On Wed, 12 Oct 2011 20:48:05 -0700 mark gross <markgross@xxxxxxxxxxx> wrote:

> On Sun, Oct 09, 2011 at 09:31:00AM +1100, NeilBrown wrote:
> > On Sat, 8 Oct 2011 11:16:38 -0700 mark gross <markgross@xxxxxxxxxxx> wrote:
> >
> > > On Sat, Oct 08, 2011 at 10:14:39PM +1100, NeilBrown wrote:
> > > > On Sun, 2 Oct 2011 09:44:56 -0700 mark gross <markgross@xxxxxxxxxxx> wrote:
> > > >
> > > > > resending to wider list for discussion
> > > > > ----- Forwarded message from mark gross <markgross@xxxxxxxxxxx> -----
> > > > >
> > > > > Subject: [RFC] wake up notifications and suspend blocking (aka more wakelock stuff)
> > > > > Date: Tue, 20 Sep 2011 13:33:05 -0700
> > > > > From: mark gross <markgross@xxxxxxxxxxx>
> > > > > To: linux-pm@xxxxxxxxxxxxxxxxxxxxxxxxxx
> > > > > Reply-To: markgross@xxxxxxxxxxx
> > > > > Cc: arve@xxxxxxxxxxx, markgross@xxxxxxxxxxx, Alan Stern <stern@xxxxxxxxxxxxxxxxxxx>, amit.kucheria@xxxxxxxxxx, farrowg@xxxxxxxxxx, "Rafael J. Wysocki" <rjw@xxxxxxx>
> > > > >
> > > > > The following patch set implement an (untested) solution to the
> > > > > following problems.
> > > > >
> > > > > 1) a method for making a system unable to suspend for critical sections
> > > > > of time.
> > > >
> > > > We already have this. A properly requested suspend (following wakeup_count
> > > > protocol) is unable to complete between wakeup_source_activate() and
> > > > wake_source_deactivate() - these delimit the critical sections.
> > > >
> > > > What more than this do you need?
> > >
> > > sometimes devices that are not wake up sources need critical sections
> > > where suspend is a problem.
> >
> > I agree with Alan that an example would help here.
> > My naive perspective is that any device is either acting on behalf of a
> > user-space program, so it should disable suspend, or on behalf of some
> > external event, so that event is ipso-facto a wakeup event.
>
> battery changing and usb gadget compilance are the ones I can think of
> at the moment. I guess the FW / BIOS update may be another (but is a
> bit weak as an example)
>
> I'm having a hard time thinking of anything else :(

These examples are certainly credible.

In general, I think of the kernel as a service provider. It doesn't do
things on it's own, it just performs tasks on the request of some user-space
process. In such cases, the user-space process would act to disable suspend
(by telling the suspend daemon not to).
However I accept that there are some activities that do not have a user-space
component. One that is close to my heart is the NFS server. The kernel
contains both the support services and the core logic.
In general I think such designs are problematic and best avoided, but I
accept that they are inevitable.
If the monitoring of battery charging and the management of a usb
gadget are being handled entirely in the kernel, then so be it. The control
logic still has a right to disable suspend, so that has to be in the kernel.

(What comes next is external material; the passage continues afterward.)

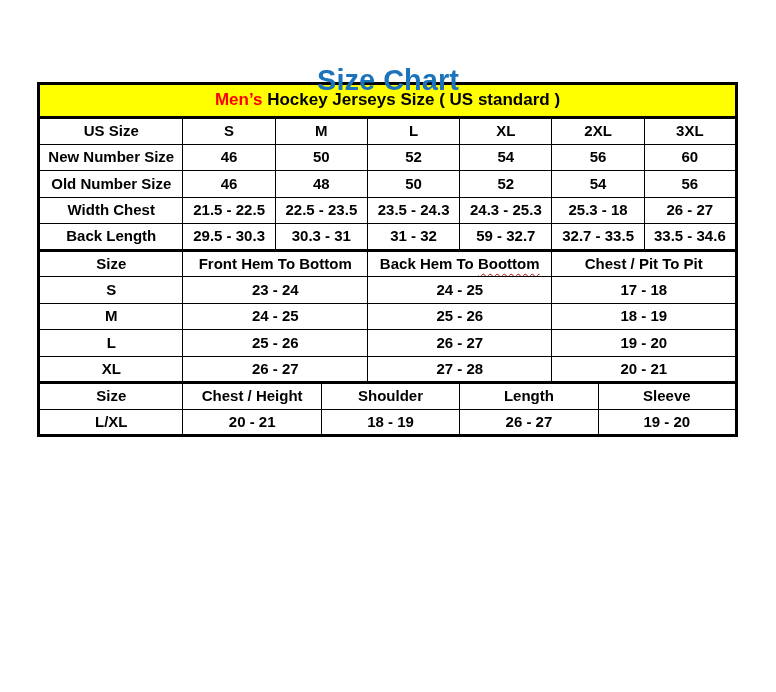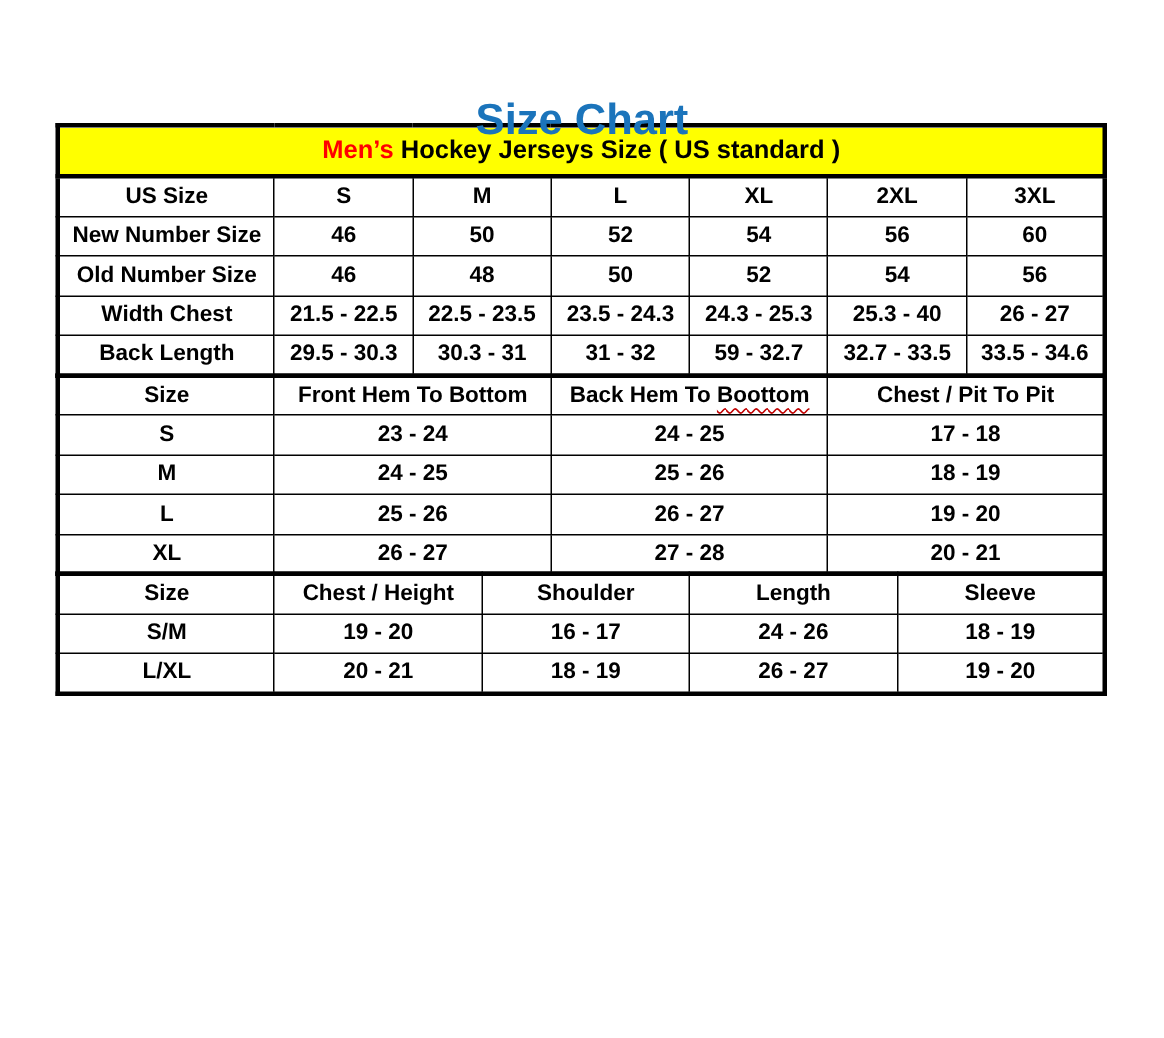"25.3 - 40" td { text: 40 -> 18 }
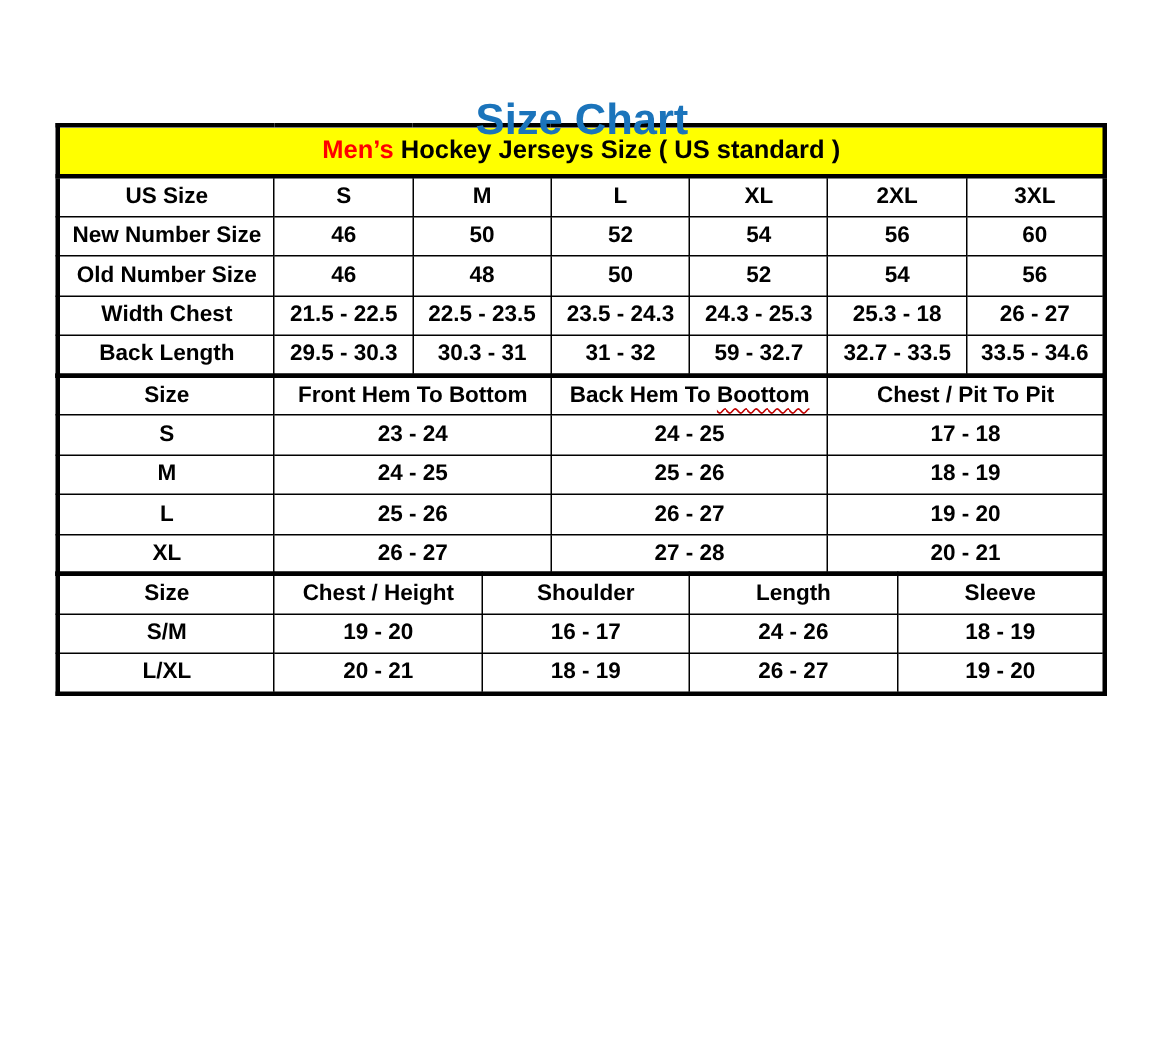"S/M" tr { html: <tr> <td>S/M</td> <td>19 - 20</td> <td>16 - 17</td> <td>24 - 26</td> <td>18 - 19</td> </tr> -> none }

It can do this currently by activating a wakeup_source. This could be seen as
a slightly ugly interface, because it isn't really a wakeup. However this is
simply a naming issue. If we rename it to say_awake_request (or
caffeine_source). which can still be activated or deactivated, then the
ugliness goes away and the functionality remains.

In short: if control logic is in the kernel (which should be avoided but
sometimes is required) then it is reasonable for that control logic to be able
to disable suspend, and can do this today by activating a wakeup_source.


>
> >
> > > >
> > > > >
> > > > > 2) providing a race free method for the acknowledgment of wake event
> > > > > processing before re-entry into suspend can happen.
> > > >
> > > > Again, this is a user-space problem. It is user-space which requests
> > > > suspend. It shouldn't request it until it has checked that there are no wake
> > > > events that need processing - and should use the wakeup_count protocol to
> > > > avoid races with wakeup events happening after it has checked.
> > >
> > > Here you are wrong, or missing the point. The kernel needs to be
> > > notified from user mode that an update event has been consumed by
> > > whoever cares about it before the next suspend can happen. The fact
> > > that there are time outs in the existing wake event code points to this
> > > shortcoming in the current implementation.
> >
> > ... or I have a different perspective.
> > A write to wakeup_count is a notification to the kernel that all wakeup
> > events that had commenced prior to that same number being read from
> > wakeup_count have been consumed.
> >
> > So we already have a mechanism for the notification that you want.
>
> If I understand you correctly; those processes still need an efficient
> way of notification that the wake event came in.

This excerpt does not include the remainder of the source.